What is the importance of understanding the business context for building better machine learning models.
What are the types of data scientists companies look for?
Speaking at a conference in New York earlier this year, Richard Pook, an executive search consultant at Dore Partnership, explained “the only data scientists who can demand the really big pay are those that can bridge the gap between the analytics team and the C-suite. Everyone else gets a lot less.” So if you think Data Scientists are hard to come by, wait untill you look for one to take care of business!
While it’s tempting to imagine Data Scientists building and manipulating complex algorithms, the reality is way more down-to-earth. The algorithm is only a fraction of the data scientist’s work, most of their time being dedicated to data transformation and enrichment thanks to more features to highlight relevant elements hidden inside your data: what is called feature engineering. A simple algorithm, enriched with more data and better features, can thus perform far better than weak assumptions combined with a complex model.
How to set-up realistic machine learning models
Closer to home, in preparation for end-of-year present giving, I tried to use Machine Learning to determine the dresses my teenage daughters would like.
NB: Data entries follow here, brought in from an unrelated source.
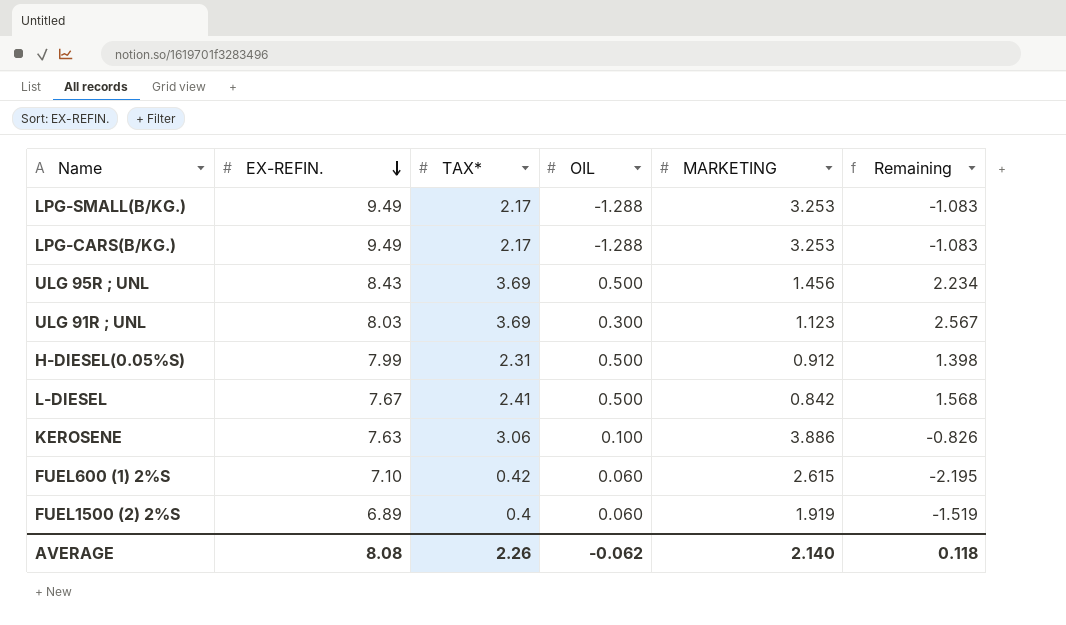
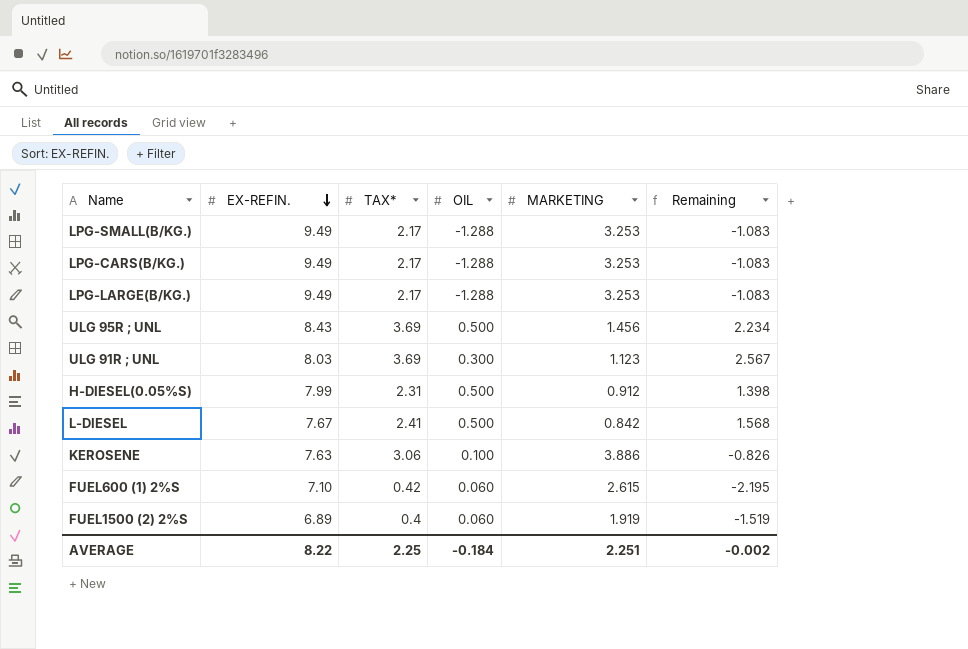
row LPG-LARGE(B/KG.): none -> 9.49 | 2.17 | -1.288 | 3.253 | -1.083
AVERAGE | EX-REFIN.: 8.08 -> 8.22
AVERAGE | TAX*: 2.26 -> 2.25
AVERAGE | OIL: -0.062 -> -0.184
AVERAGE | MARKETING: 2.140 -> 2.251
AVERAGE | Remaining: 0.118 -> -0.002

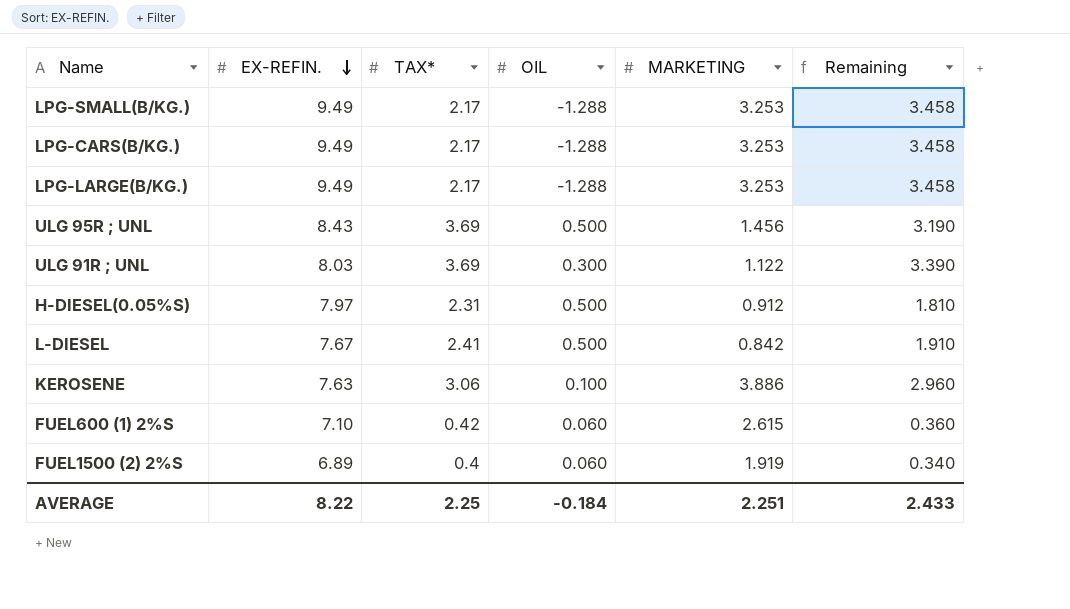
column Remaining | formula: [TAX*] - [MARKETING] -> [TAX*] - [OIL]
ULG 91R ; UNL | MARKETING: 1.123 -> 1.122
H-DIESEL(0.05%S) | EX-REFIN.: 7.99 -> 7.97
AVERAGE | Remaining: -0.002 -> 2.433

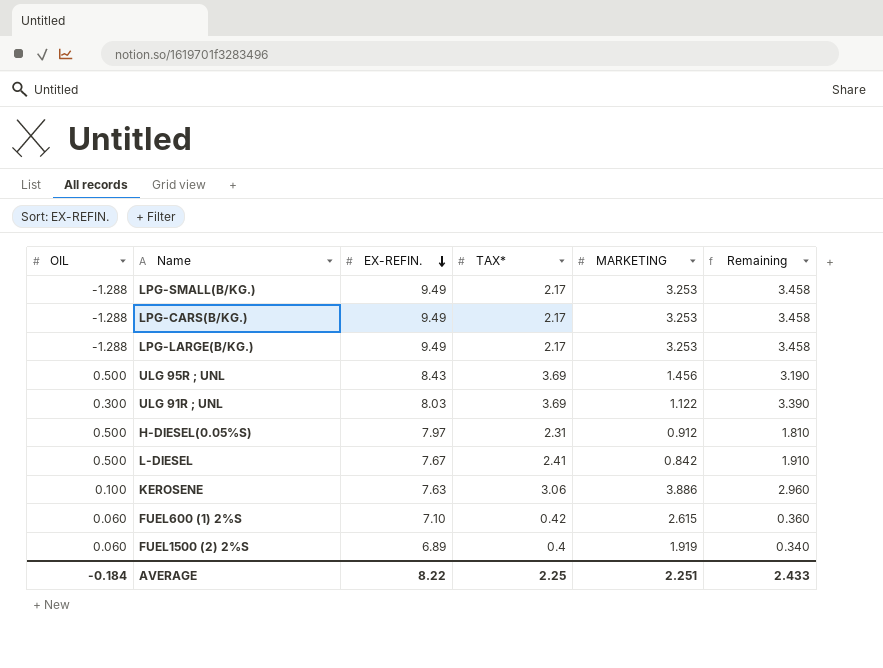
column OIL | position: 4 -> 1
To that effect, I web-scrapped pictures from a popular e-commerce site (exclusively for personal use!) and asked them to create an I-like/I-don’t-like training set of pictures. Using a couple of popular algorithms I only produced predictions that couldn’t beat a coin flip!
Sure the “I’m special, and unpredictable” teenage reaction played a role but when prompted, explanations came from tiny details like “the shapes of the straps”, “the drape”, “the hemlines”…
Yes, my teenage daughters put their fingers on the concept of feature engineering and learning spaces!
Vladimir Vapnik, one of the machine learning pioneers explains that « …When musicians are training in masterclasses, the teacher does not show exactly how to play. He or she talks to students and gives some images transmitting hidden information ». Vapnik talks of “Gestalt description » and non-inductive approaches. Indeed, a feature is complementary information interesting to improve a prevision’s relevance.
Another simple example is a rock-paper-scissors game modeled to predict the next move of my opponent. I found out that unless you create the feature “who wins”, the prediction based on historical data is very bad but the players become very predictable once you add it!
The importance of understanding the business context
In essence, one needs to first understand the needs and the business goals of the users, enter and embrace their semantic space and the way they apprehend and judge the subject matter for the magic of Data Science to happen. It is vital to capture the additional features including ones stemming from third party data sources such as public holidays and other local celebrations for date series to understand and predict shopping activities for example. These are just some of the critical steps to successful data science projects.
The ForePaaS platform was designed with such usage in mind to roll these configurations in a continuous and robust production setting.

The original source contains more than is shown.